> **ASSIGNMENT**
Would you output the entries below only from the line containing "[227,126,290,140] database ->" through the line containing "[397,126,665,141] [24,171,128,189] one", exactly as they stand and with both ends included?

> **GIVEN DATA**

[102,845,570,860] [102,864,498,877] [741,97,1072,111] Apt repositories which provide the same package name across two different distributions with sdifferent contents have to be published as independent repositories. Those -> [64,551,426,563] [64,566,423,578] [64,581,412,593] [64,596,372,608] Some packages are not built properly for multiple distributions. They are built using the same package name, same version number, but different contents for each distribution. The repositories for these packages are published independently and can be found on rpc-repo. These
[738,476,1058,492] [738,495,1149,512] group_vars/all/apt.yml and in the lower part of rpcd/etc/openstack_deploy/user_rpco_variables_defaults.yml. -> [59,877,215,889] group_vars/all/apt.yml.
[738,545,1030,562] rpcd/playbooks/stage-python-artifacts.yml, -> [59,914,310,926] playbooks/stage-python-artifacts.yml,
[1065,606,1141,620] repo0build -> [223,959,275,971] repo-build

---

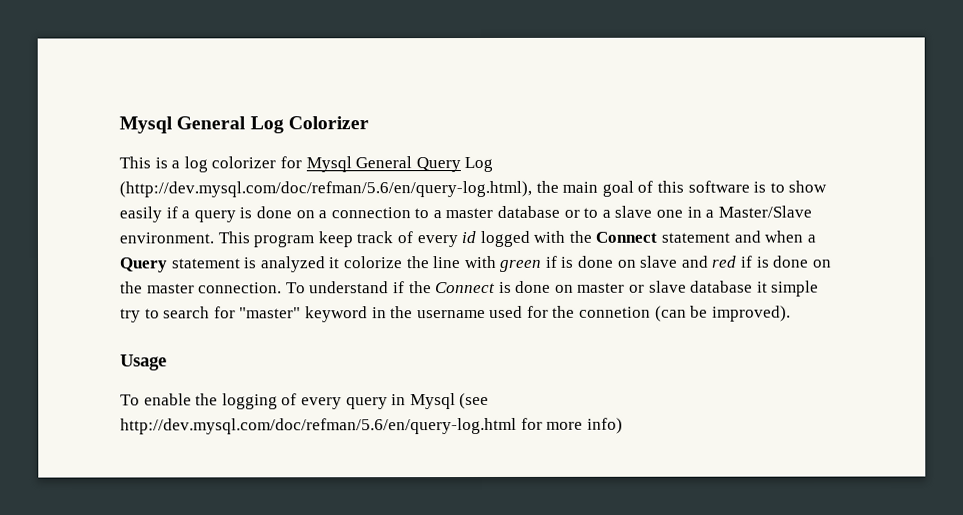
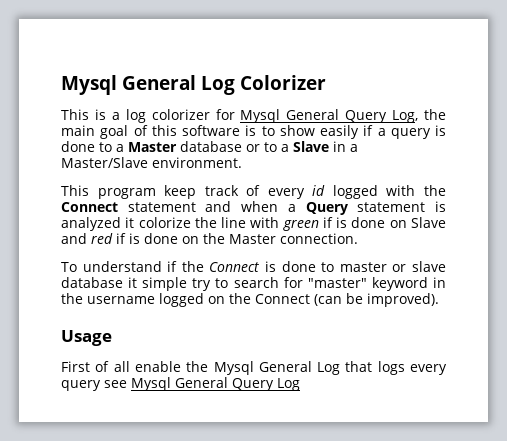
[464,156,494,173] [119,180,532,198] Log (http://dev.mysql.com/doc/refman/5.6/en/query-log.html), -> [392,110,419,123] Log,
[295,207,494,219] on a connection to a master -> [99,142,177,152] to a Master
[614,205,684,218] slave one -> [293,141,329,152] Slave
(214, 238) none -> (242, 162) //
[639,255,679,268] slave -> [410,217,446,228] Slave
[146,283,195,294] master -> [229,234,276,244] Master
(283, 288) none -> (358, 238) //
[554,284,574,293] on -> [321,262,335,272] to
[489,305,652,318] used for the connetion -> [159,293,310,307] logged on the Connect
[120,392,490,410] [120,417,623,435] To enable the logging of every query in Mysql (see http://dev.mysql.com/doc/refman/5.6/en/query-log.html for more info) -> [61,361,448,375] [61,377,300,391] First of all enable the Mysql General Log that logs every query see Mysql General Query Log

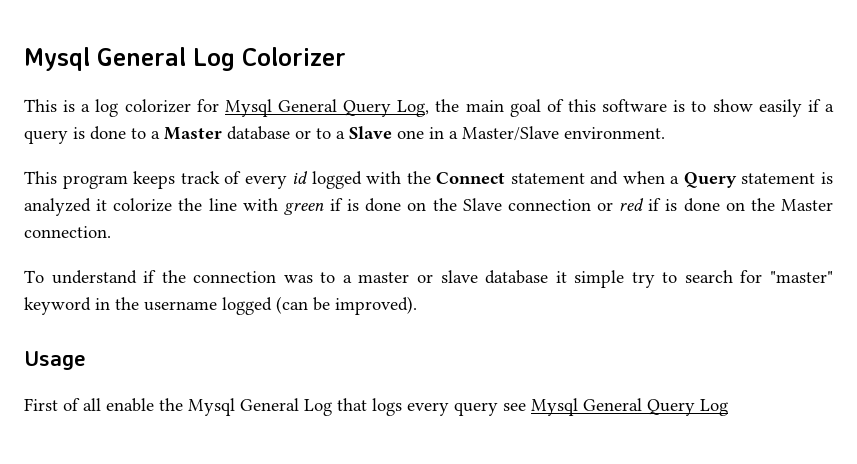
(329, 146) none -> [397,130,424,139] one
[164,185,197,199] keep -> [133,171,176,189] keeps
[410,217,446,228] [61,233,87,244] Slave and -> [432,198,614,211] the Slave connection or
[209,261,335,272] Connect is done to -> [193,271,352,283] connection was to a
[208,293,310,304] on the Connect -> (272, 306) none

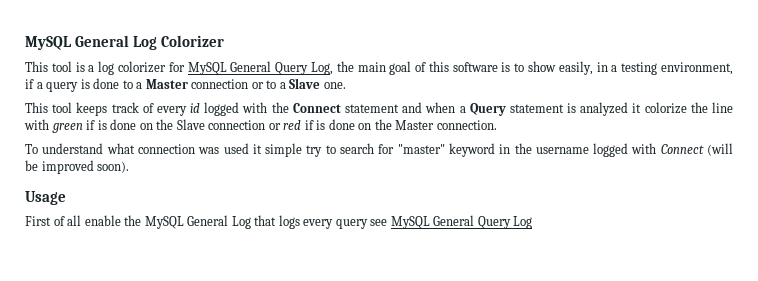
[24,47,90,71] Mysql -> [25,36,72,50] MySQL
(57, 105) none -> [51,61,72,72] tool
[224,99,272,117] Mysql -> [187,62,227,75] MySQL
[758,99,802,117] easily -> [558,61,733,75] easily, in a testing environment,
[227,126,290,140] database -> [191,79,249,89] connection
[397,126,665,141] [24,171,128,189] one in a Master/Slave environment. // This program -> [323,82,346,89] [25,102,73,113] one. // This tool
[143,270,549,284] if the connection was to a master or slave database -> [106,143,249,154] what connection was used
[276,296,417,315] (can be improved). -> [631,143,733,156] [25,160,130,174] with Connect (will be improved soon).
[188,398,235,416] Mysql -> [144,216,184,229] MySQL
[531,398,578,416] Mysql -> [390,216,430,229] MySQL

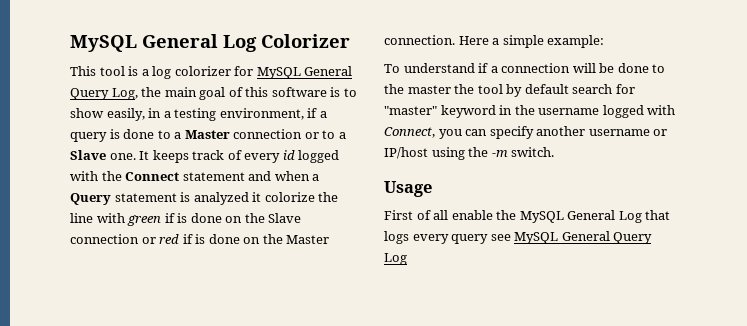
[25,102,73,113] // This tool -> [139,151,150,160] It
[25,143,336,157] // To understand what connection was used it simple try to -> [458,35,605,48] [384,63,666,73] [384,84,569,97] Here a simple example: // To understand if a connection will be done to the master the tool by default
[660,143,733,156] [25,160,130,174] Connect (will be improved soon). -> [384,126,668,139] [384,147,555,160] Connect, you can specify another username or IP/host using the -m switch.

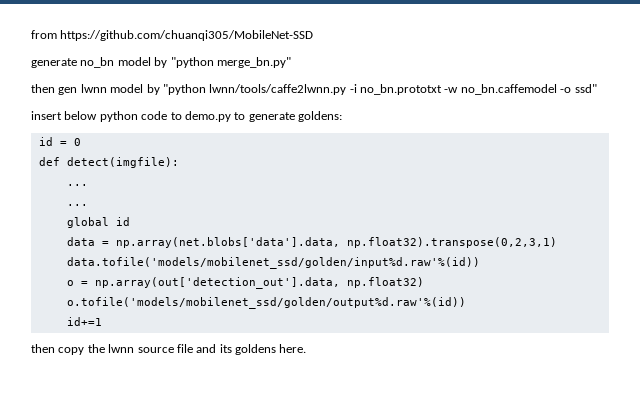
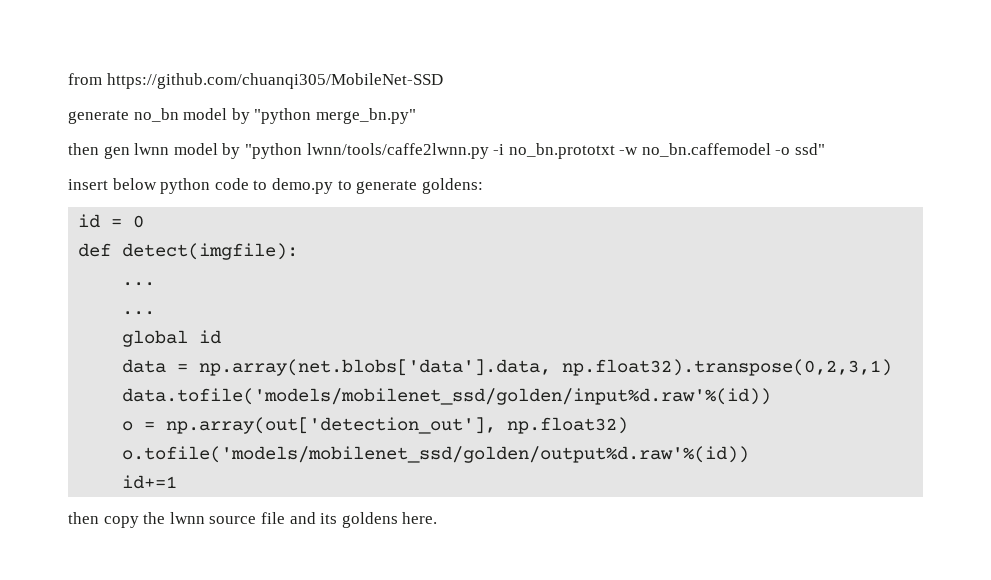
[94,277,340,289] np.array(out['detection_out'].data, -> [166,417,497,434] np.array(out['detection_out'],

* * *

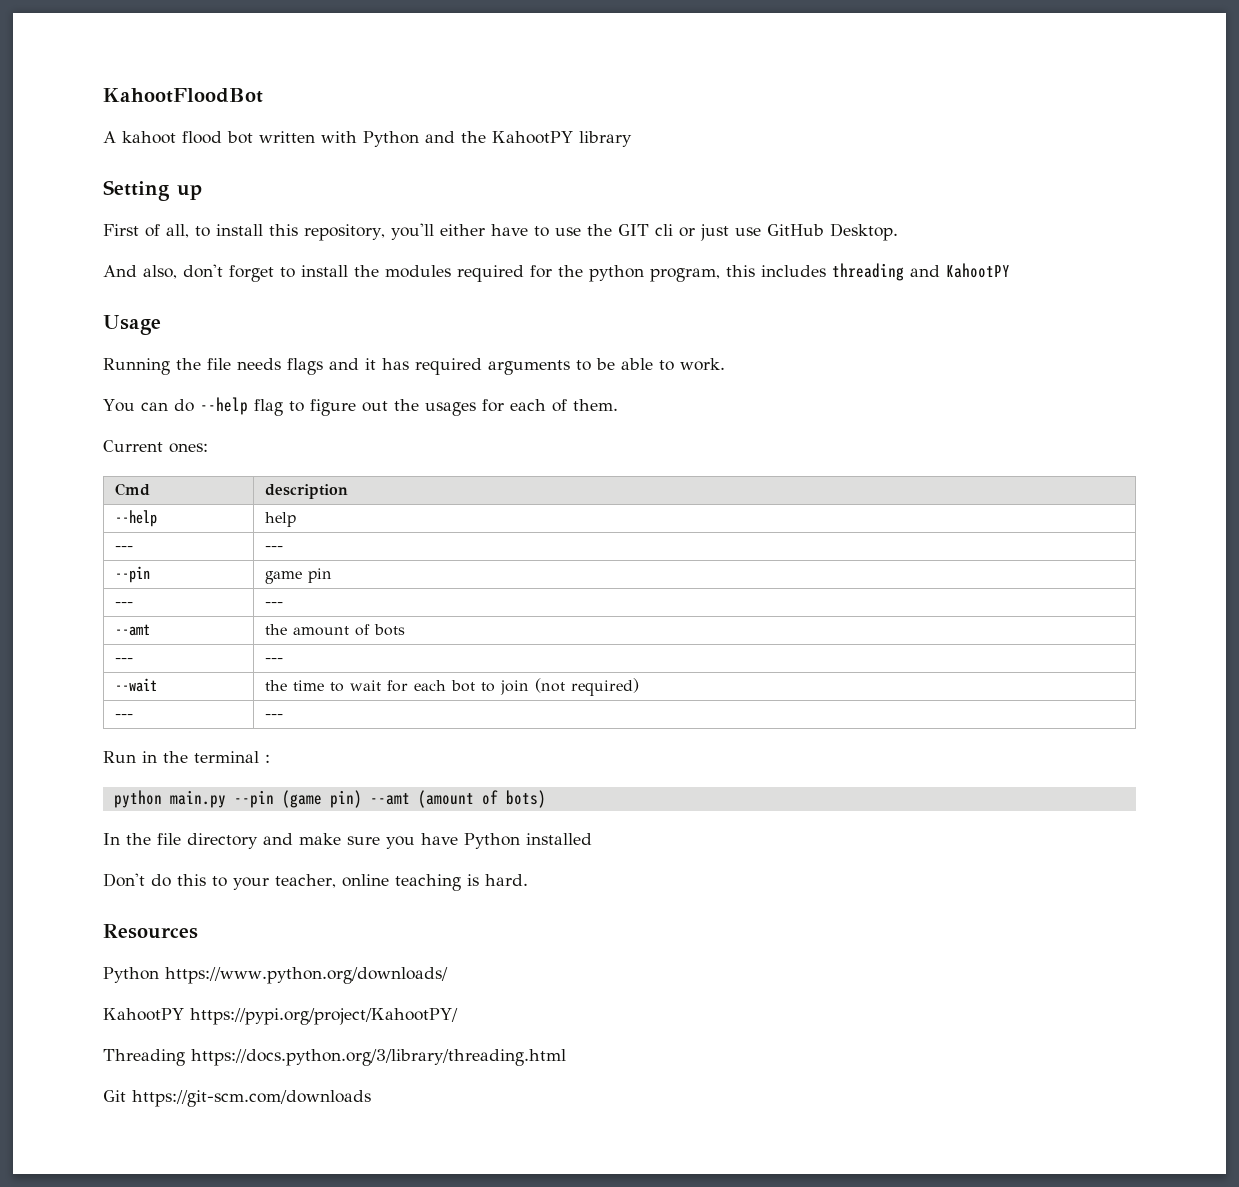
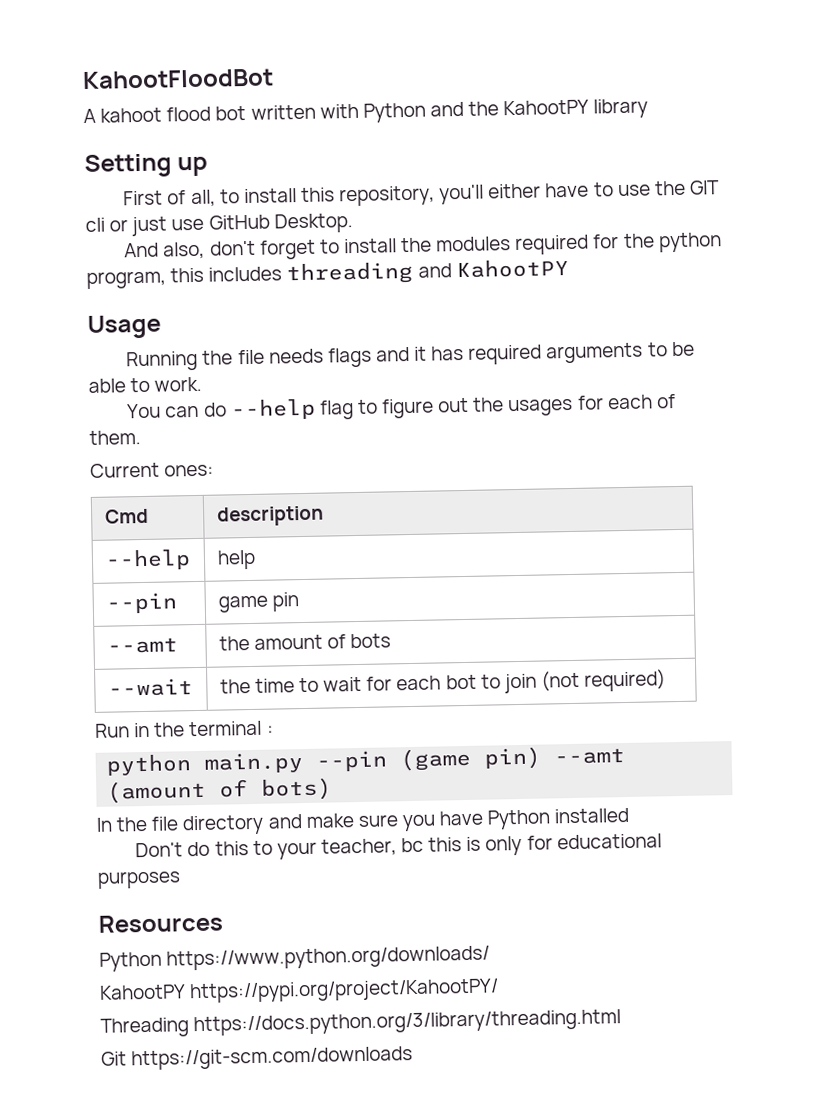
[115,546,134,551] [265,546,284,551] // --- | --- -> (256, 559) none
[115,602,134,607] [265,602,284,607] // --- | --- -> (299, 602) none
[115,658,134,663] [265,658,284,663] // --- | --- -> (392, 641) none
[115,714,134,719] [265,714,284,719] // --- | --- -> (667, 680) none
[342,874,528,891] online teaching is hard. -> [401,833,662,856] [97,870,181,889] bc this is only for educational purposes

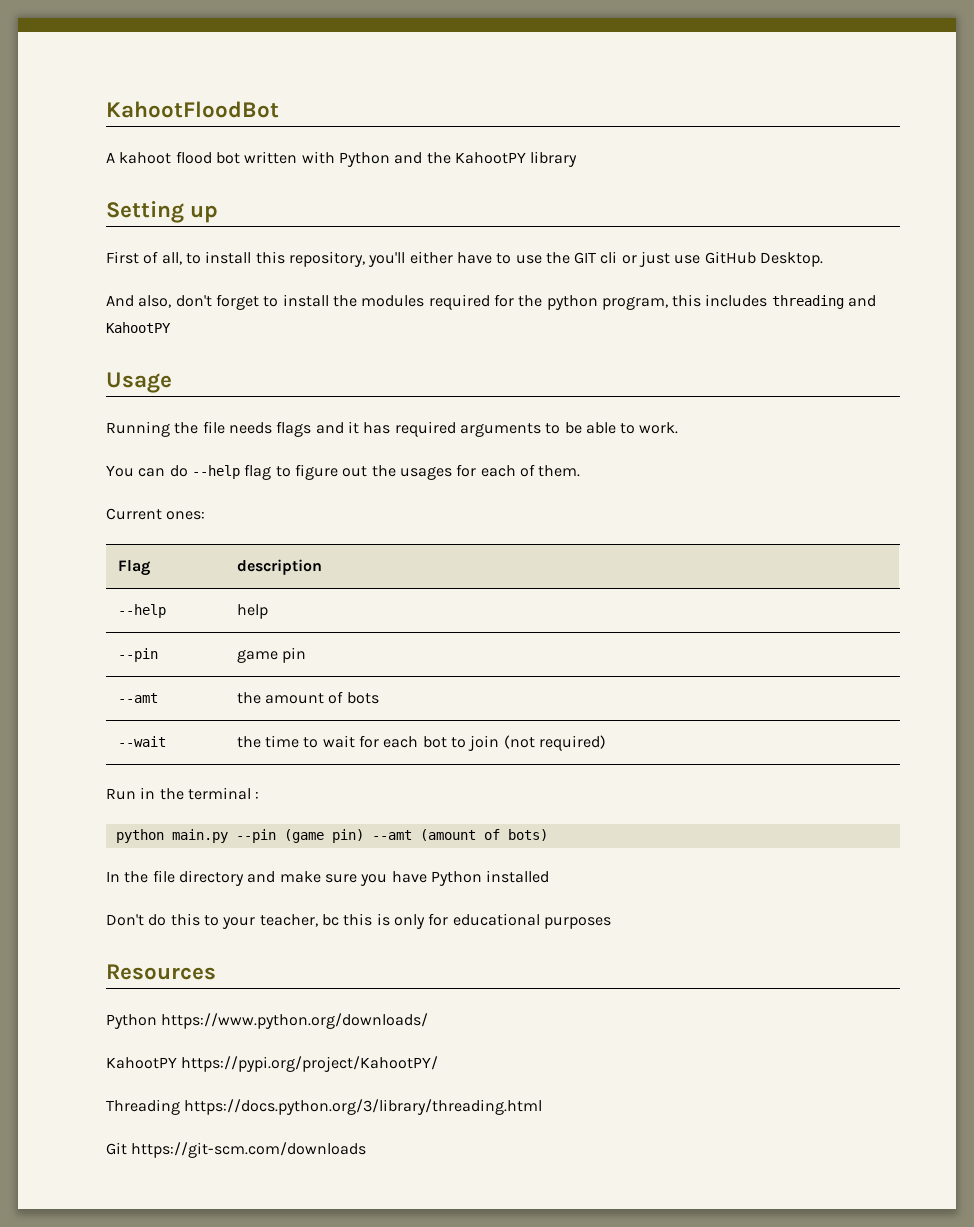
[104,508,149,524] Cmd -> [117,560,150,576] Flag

> **SOLUTION**
[227,126,290,140] database -> [191,79,249,89] connection
[397,126,665,141] [24,171,128,189] one in a Master/Slave environment. // This program -> [323,82,346,89] [25,102,73,113] one. // This tool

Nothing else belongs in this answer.